Entrenar ordenado

Corría junio del 2020, apenas hacía dos meses que gozábamos de la libertad para salir a rodar a la carretera. El confinamiento me había dejado mental y físicamente tocado. Además, me cogió por sorpresa en un viaje de trabajo en Canadá, cuando a penas llevaba tres días allá tuve que volver a riesgo de que me cerraran los aeropuertos europeos. Totalmente desprevenido me encontré encerrado en casa y… ¡Lo peor! ¡Sin rodillo! Ese elemento no formaba parte de mi vida, pensaba que era un elemento para gente con complejo de hámster enjaulado. ¡Ahora tengo tres! Uno en mi casa de Andorra, otro en casa de mi pareja y otro que le compré a mi hijo para su piso de estudiante. Pero a lo que iba, no me voy a extender hablando de rodillos y de lo fundamental que es tener uno para aquellos ciclistas que se lo tomen en serio; decía que, en junio del año pasado, estaba tocado mental física y mentalmente. Había cogido la bici como simple aficionado cicloturista como otras primaveras y estaba empezando a coger forma en el mes y medio que llevábamos de libertad.
 
Pero mi cabeza necesitaba más, siempre me ha gustado competir, anteriormente había competido en esquí alpino (lo sigo haciendo, aunque con menor intensidad) y en automovilismo. Me planteé correr en ciclismo. ¡Esto sí que era un reto con 53 años!
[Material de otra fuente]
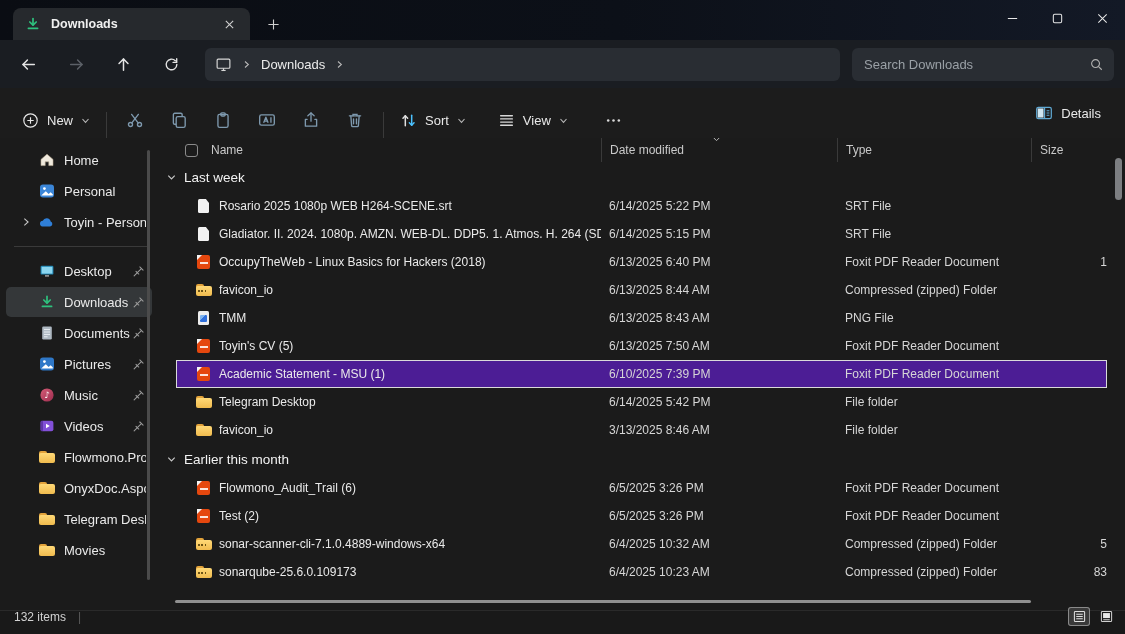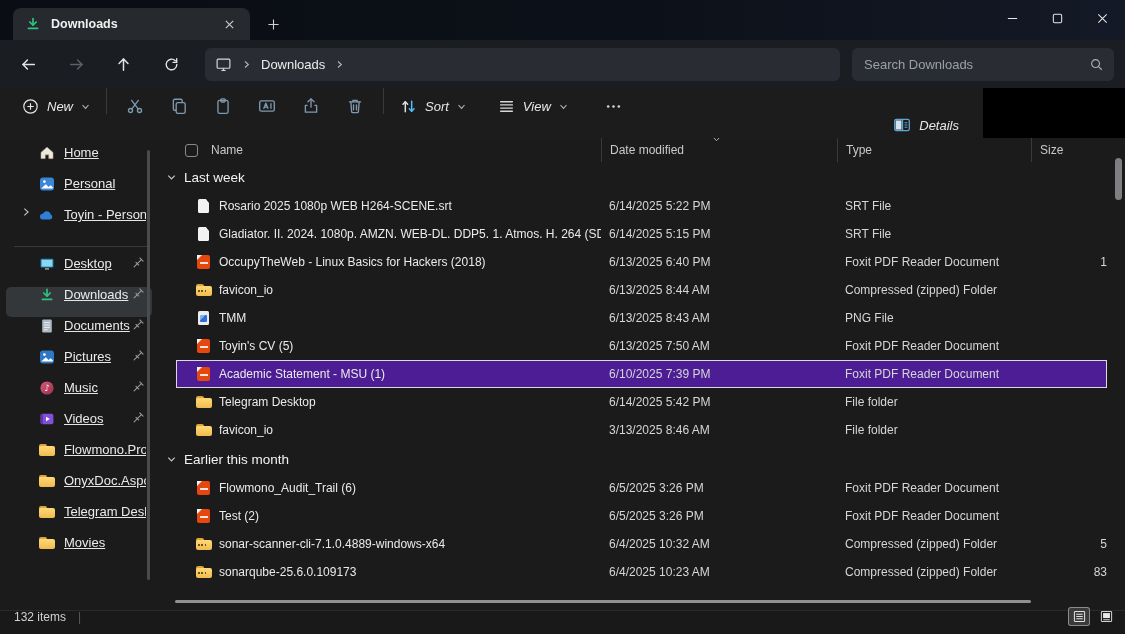"New" .toolbar { align-items: flex-start -> flex-end; font-style: italic -> none; width: 983px -> 1125px }
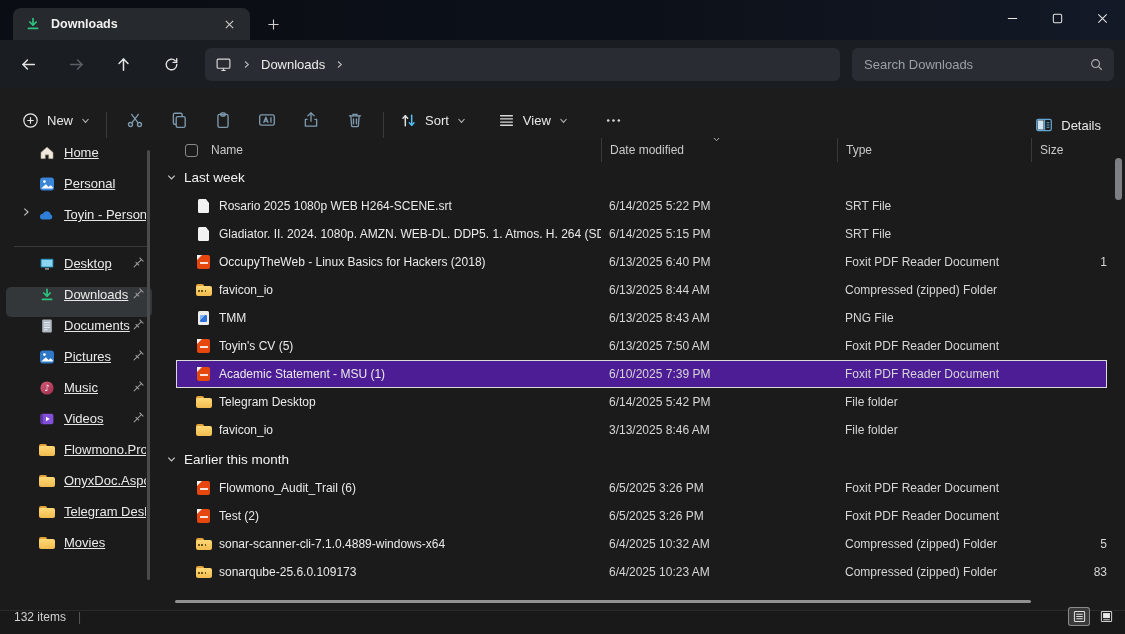"Details" .tb-details { top: 19px -> 7px }
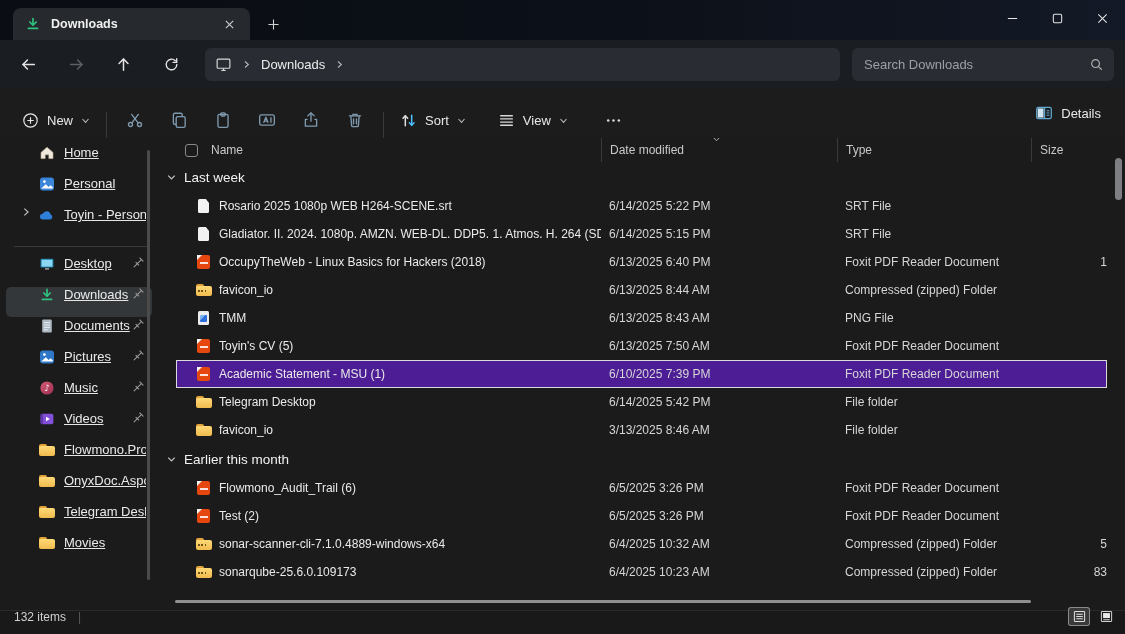"Home" .side-item { align-items: none -> center; text-decoration: underline -> none }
Competir en este deporte no es una cosa que se pueda hacer teniendo simplemente habilidades técnicas o mentales, requiere un entrenamiento ordenado y planificado, teniendo en cuenta los picos de forma y una evolución a largo plazo. Evidentemente no era suficiente con salir a hacer puertecitos por Andorra, dónde vivo, y pensar que cuanto más subiera más fuerte estaría. Sin la ayuda de una buena planificación no era posible plantarse competir.
 
Busqué, me informé, pregunté a amigos que competían. Consejos y recomendaciones hubo muchas, pero la que más oí es: “habla con Codinach”. Así que  pronto me puse en contacto con C2 Cycling Coach y empezamos a trabajar. Al principio todo fueron novedades y descubrimientos: no había utilizado potenciómetro en mi vida, tenía un pulsómetro sencillo que marcaba las pulsaciones de forma errática y fallaba más que una escopeta de feria, no sabía lo que era tomarse un recuperador después de entrenar y me sobraba unos quilillos.
 
La verdad es que entrenar de forma ordenada cambió mi vida y mi motivación. La utilización de herramientas como Training Peaks fue otro gran descubrimiento. Acostarme sabiendo exactamente lo que tendré que hacer al día siguiente me evita estrés y hace que una persona como yo que, por mucho que lleve toda la vida haciendo deporte y compitiendo, no tengo ni idea de como planificar una cosa tan específica como el ciclismo no tenga que improvisar. Entrenar de forma ordenada y planificada me ha hecho ver que si cumples de manera estricta las directrices de los profesionales que te orientan la progresión es constante, y más en mi caso que nunca lo había hecho así en ciclismo lo que supone mucho margen de mejora.
 
Empecé a entrenar con C2Cycling Coach en junio de 2020 y hasta el fatídico 30 de mayo la progresión fue constante, lo picos de forma cada vez estaban más arriba en el gráfico. Pero, cosas del deporte de competición, el último domingo de mayo de este año sufrí una grave caída durante los Campeonatos de Catalunya Máster 50 y acabé en la ambulancia con una fractura de fémur y de allí directo al quirófano del Hospital de Palamós. A pesar de la desgracia de haber sufrido un accidente y de ver la temporada truncada de repente mis ilusiones siguen ahí. Y debo decir que, y no quiero con esto que este artículo parezca una alegoría propagandística, simplemente digo la verdad de lo que siento, C2 Cycling Coach ha seguido allí. Josep Codinach me llamó desde el primer momento. Y tanto él como mi entrenador, Jordi Serrallonga siempre han estado presentes ayudándome en el proceso de rehabilitación y planificando la recuperación. Siempre atentos para contestar mis preguntas y par asesorarme en todo momento. La verdad, no tengo ni idea de cuantos clientes tienen, pero siempre que interacciono con ellos lo vivo como si yo fuera su único ciclista. El trato es altamente personalizado.
 
Decir que hoy, cuatro semanas después de la operación, he recibido el visto bueno del traumatólogo para empezar a rodar en bici por el asfalto. Suave, sin forzar, pero esto me llena de ánimo y me hace ver que a pesar del accidente la temporada no está perdida. Ya estoy pensando en las careras de septiembre y octubre con la misma ilusión. Y estoy seguro que si sigo de forma correcta la planificación como he hecho hasta ahora voy a llegar en plena forma.